The core of the Long Island band’s fans has always been centered on the New York tri-state area, and many longtime fans are expected to turn out for the two New Jersey shows, Thursday at the fair next to Giants Stadium in East Rutherford, and Saturday at Great Adventure in Jackson. The only other U.S. dates are scheduled for July 18-19 in Wisconsin, although a fall headlining tour is possible.

“There are older fans who want to see it one more time, and there’s younger fans who want to see it once, what it was like,” Snider said. “We won’t disappoint. There’s bad news and good news. The bad news is we look like aging transvestites. The good news is we’ve always looked like aging transvestites.”

Aside from a Nov. 2001 benefit concert for World Trade Center victims, Twisted Sister – Snider, French, guitarist Eddie “Fingers” Ojeda, bassist Mark “The Animal” Mendoza and drummer A.J. Pero – hadn’t performed together since Oct. 1987. They way they went out – with a whimper rather than a bang – still rankles the guys.

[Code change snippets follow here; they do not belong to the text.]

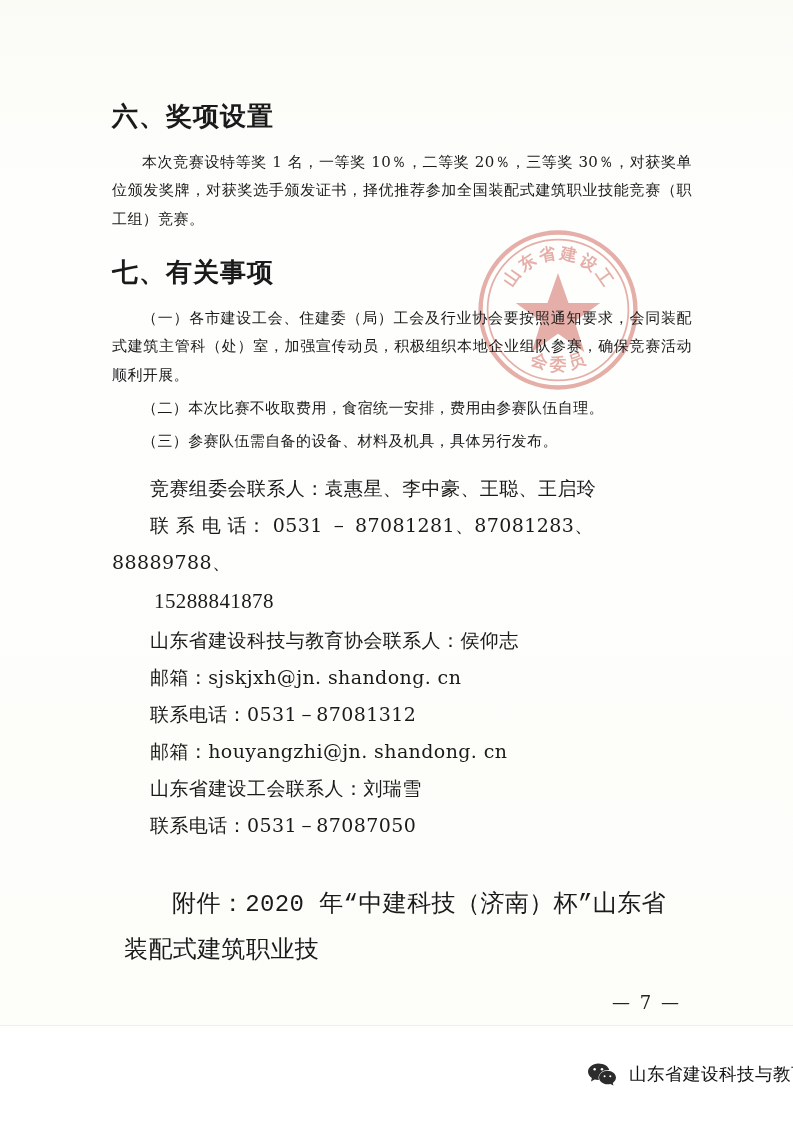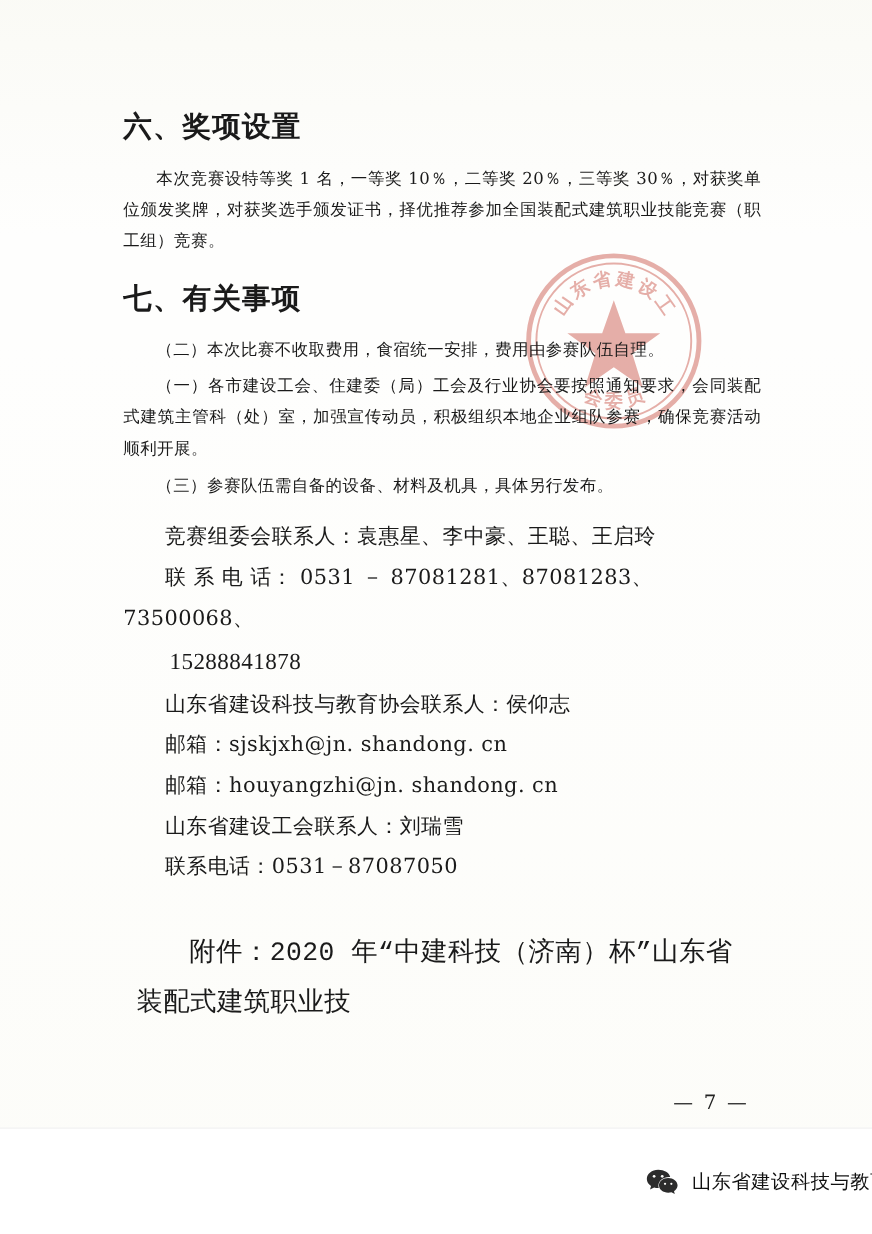"（二）本次比赛不收取费用，食宿统一安排，费用由参赛队伍自理。" p.body-par { order: before "（一）各市建设工会、住建委（局）工会及行业协会要按照通知要求，会同装配式建筑主管" -> after "（一）各市建设工会、住建委（局）工会及行业协会要按照通知要求，会同装配式建筑主管" }
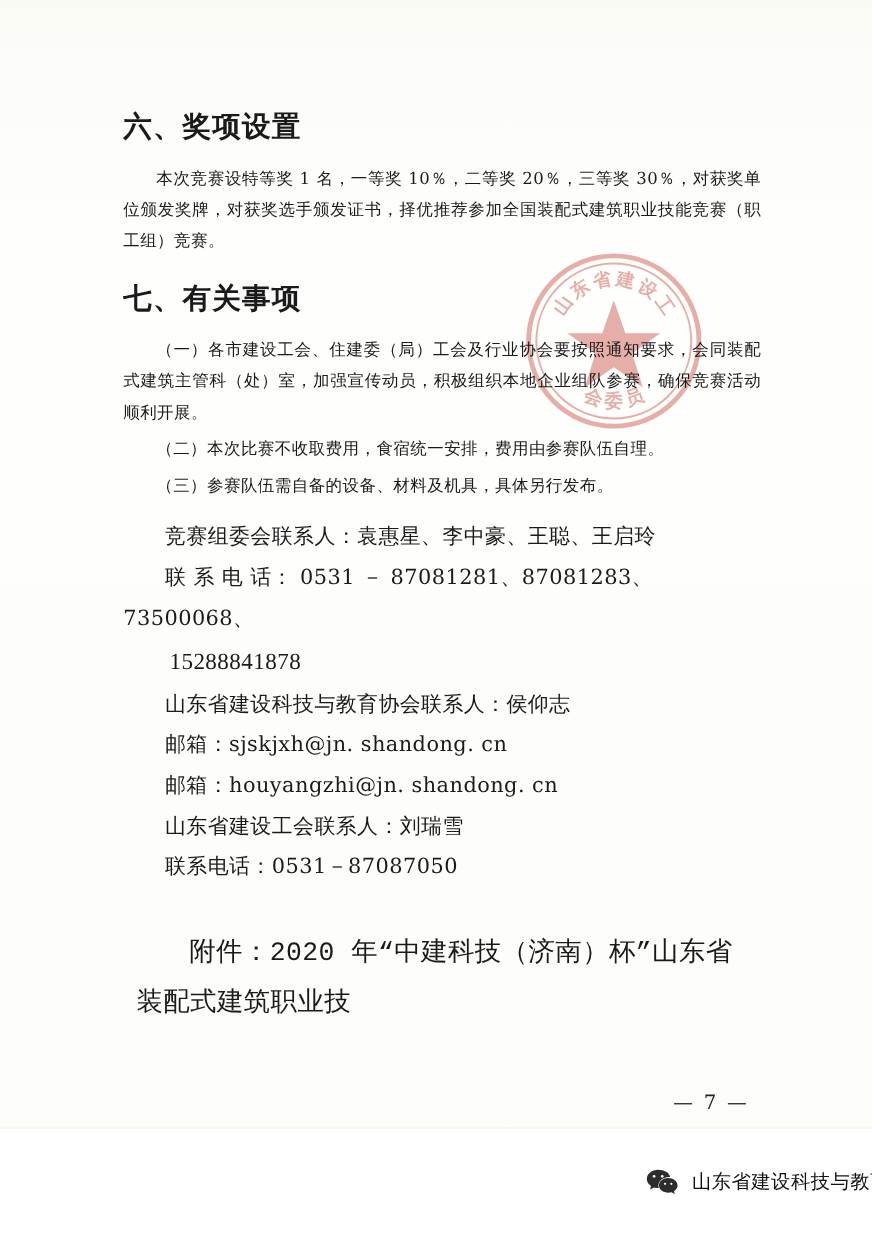"联 系 电 话： 0531" p.phone-line { text: 73500068 -> 88889788 }
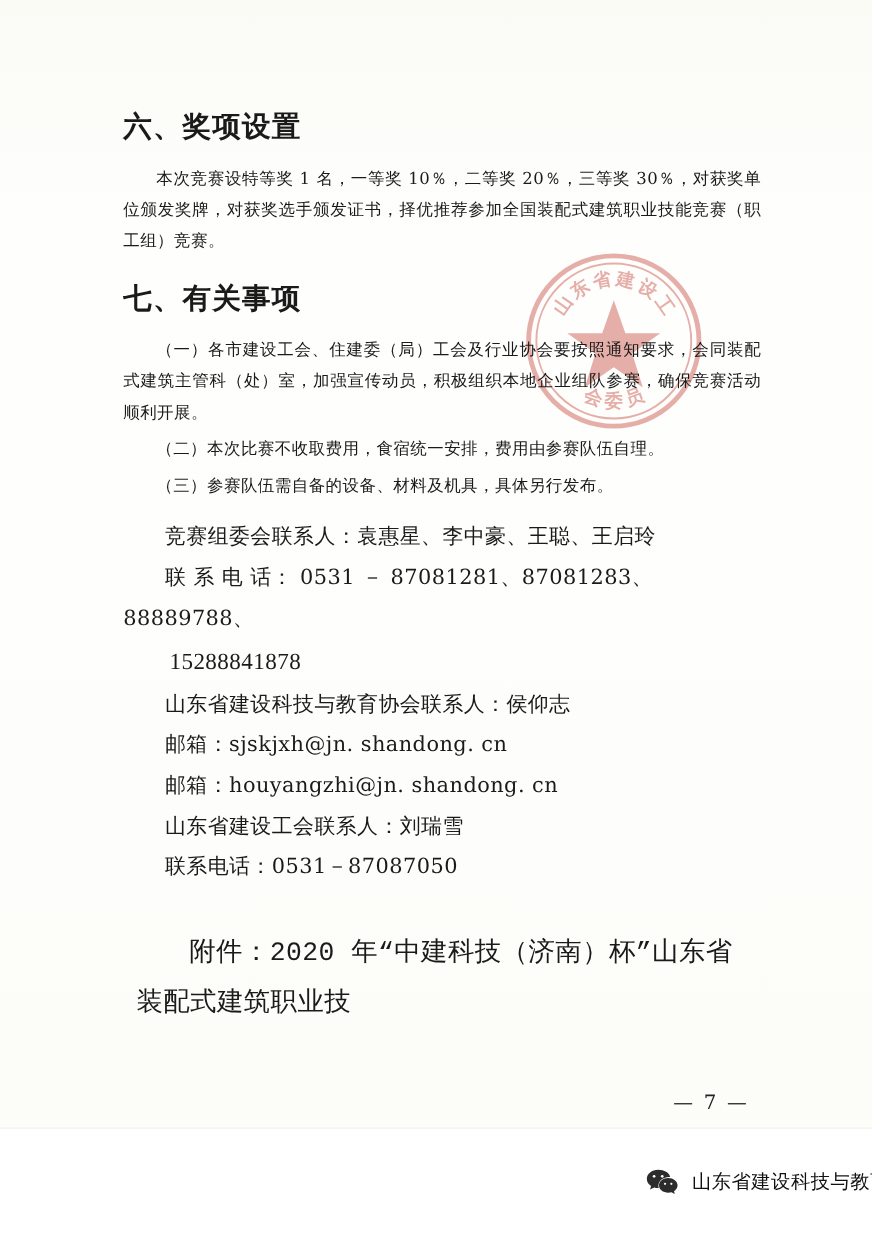"联系电话：0531－87081312" p.contact-line { html: none -> <p>联系电话：0531－87081312</p> }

In the meantime, Snider got a job as a morning radio DJ, French managed up-and-coming bands, Mendoza took a law enforcement job, and Pero and Ojeda got office jobs.

“It was like, ‘Twisted Sister… what happened? Where are they?'” Snider said. “We were so ferocious, so intense it would have been far more appropriate for us to spontaneously combust in our platform shoes, five pools of green goo on the stage. But it didn’t end that way, and that has always nagged me. We’re trying to put the exclamation point at the end of our name rather than the ampersand that we sort of left.”